Tilelander

Go Meets the Arcade?

Type:
Shareware
System Requirements:
Win 98+/1GHz CPU/64MB RAM
Developer:
Ludimate

Tilelander is certainly unusual: Sometimes playing it feels like playing Go, sometimes like playing Space Invaders, and sometimes like playing Brickout, but fundamentally it's a puzzle game, with each level requiring some thought to solve.

How's that possible? In each level, you control a sprite that starts at a fixed location on the screen (your base). Your objective is to (as in Go) capture territory by encircling it. You move your sprite in the four cardinal directions with the mouse, laying bricks behind you, and when you've enclosed an area, it fills with bricks (not incidentally eliminating any opponents within the encircled area).
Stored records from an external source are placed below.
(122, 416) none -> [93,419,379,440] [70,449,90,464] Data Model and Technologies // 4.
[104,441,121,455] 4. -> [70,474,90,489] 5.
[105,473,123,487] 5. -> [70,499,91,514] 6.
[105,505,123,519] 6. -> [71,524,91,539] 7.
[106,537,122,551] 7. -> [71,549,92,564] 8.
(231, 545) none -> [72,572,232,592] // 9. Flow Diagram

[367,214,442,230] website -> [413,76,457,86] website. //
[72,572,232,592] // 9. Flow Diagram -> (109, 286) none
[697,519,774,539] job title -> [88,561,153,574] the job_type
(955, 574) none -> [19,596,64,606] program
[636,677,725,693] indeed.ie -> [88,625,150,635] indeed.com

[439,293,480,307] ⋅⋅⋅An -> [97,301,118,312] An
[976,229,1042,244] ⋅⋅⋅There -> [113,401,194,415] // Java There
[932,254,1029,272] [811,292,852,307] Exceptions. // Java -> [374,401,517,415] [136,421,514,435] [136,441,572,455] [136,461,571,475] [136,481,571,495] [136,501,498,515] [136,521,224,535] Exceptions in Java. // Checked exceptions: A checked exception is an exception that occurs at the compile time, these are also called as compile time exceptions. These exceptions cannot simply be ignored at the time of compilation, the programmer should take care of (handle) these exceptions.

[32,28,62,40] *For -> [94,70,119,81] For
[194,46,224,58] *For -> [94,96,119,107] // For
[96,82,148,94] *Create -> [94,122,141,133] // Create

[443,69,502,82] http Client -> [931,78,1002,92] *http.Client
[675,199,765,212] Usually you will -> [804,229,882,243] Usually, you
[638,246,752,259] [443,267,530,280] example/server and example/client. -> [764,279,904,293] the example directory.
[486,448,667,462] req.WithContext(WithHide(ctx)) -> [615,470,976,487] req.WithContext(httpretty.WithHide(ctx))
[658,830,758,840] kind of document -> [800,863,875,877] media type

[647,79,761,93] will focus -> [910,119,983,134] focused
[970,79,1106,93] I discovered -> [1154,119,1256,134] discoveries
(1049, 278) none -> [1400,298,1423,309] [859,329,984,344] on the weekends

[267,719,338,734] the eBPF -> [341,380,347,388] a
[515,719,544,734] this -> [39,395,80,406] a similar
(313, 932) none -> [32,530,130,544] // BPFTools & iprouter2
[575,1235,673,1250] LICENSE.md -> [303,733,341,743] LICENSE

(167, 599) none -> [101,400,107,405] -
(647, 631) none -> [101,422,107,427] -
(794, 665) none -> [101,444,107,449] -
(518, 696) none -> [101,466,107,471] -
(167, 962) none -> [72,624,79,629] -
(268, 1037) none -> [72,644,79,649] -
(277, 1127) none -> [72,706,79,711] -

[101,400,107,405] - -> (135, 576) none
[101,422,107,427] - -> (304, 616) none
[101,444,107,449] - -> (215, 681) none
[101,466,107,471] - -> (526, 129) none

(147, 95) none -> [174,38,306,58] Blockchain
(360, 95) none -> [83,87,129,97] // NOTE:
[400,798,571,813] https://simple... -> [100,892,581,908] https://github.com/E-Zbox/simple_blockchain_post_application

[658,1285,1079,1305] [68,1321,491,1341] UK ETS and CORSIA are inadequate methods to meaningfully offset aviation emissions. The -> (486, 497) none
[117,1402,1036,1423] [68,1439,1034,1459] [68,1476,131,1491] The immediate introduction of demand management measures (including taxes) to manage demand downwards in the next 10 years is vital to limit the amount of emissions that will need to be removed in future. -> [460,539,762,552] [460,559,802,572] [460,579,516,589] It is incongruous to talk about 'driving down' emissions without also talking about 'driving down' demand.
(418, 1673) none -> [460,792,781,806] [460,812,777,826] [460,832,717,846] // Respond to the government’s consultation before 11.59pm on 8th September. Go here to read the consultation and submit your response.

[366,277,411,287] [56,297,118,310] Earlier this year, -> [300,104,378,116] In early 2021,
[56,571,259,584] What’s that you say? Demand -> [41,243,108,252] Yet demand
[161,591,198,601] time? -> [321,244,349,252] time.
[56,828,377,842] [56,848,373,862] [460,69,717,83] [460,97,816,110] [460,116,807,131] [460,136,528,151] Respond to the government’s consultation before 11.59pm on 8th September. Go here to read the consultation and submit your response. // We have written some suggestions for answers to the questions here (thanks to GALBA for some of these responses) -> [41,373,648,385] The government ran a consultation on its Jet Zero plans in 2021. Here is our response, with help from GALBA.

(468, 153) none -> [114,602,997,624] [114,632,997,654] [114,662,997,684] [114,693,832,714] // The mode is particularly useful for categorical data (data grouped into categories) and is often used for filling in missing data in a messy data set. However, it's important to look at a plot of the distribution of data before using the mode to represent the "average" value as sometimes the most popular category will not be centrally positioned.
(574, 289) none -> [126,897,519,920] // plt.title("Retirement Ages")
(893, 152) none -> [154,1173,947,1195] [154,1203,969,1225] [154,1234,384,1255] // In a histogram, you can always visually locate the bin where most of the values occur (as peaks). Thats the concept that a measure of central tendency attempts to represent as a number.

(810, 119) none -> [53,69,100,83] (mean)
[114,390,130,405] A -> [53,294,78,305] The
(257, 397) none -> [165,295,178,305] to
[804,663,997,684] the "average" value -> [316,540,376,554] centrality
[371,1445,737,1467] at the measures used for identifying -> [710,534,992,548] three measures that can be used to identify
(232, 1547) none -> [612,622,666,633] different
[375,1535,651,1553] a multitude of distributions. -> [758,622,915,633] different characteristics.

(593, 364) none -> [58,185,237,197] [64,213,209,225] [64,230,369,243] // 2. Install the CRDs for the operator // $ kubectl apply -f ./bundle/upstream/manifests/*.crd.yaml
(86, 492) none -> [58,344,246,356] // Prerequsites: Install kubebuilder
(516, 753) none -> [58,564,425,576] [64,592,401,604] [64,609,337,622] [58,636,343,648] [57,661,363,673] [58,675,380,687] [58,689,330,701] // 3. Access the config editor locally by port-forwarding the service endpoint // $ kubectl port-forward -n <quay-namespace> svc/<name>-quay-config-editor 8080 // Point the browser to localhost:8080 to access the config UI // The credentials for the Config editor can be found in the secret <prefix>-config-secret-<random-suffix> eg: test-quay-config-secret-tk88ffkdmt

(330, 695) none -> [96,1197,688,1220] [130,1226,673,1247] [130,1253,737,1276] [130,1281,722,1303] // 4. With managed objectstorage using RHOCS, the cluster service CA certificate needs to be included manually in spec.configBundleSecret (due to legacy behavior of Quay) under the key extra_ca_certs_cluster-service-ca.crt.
Opponents move on the screen, and when they encounter bricks, eat them. If they sever a line of bricks you're laying out before you encircle an area, the bricks between the point at which the line is severed and your current location is removed, and your sprite returns to your base. And if they encounter your sprite, you lose and have to restart the level.

Technically, it's turn based: each time your sprite moves one space, each opponent moves, too. So you can take it slow and plan your moves--but quite often, you'll zap a line across space, with the opponents moving as quickly as you, so that the feeling of play becomes more like that of a continous-action arcade game.

Many levels (there are 70) contain power ups, like spaces that fire bullets against enemies when you enter them, and there are many enemy types, too, like ones that drop bombs.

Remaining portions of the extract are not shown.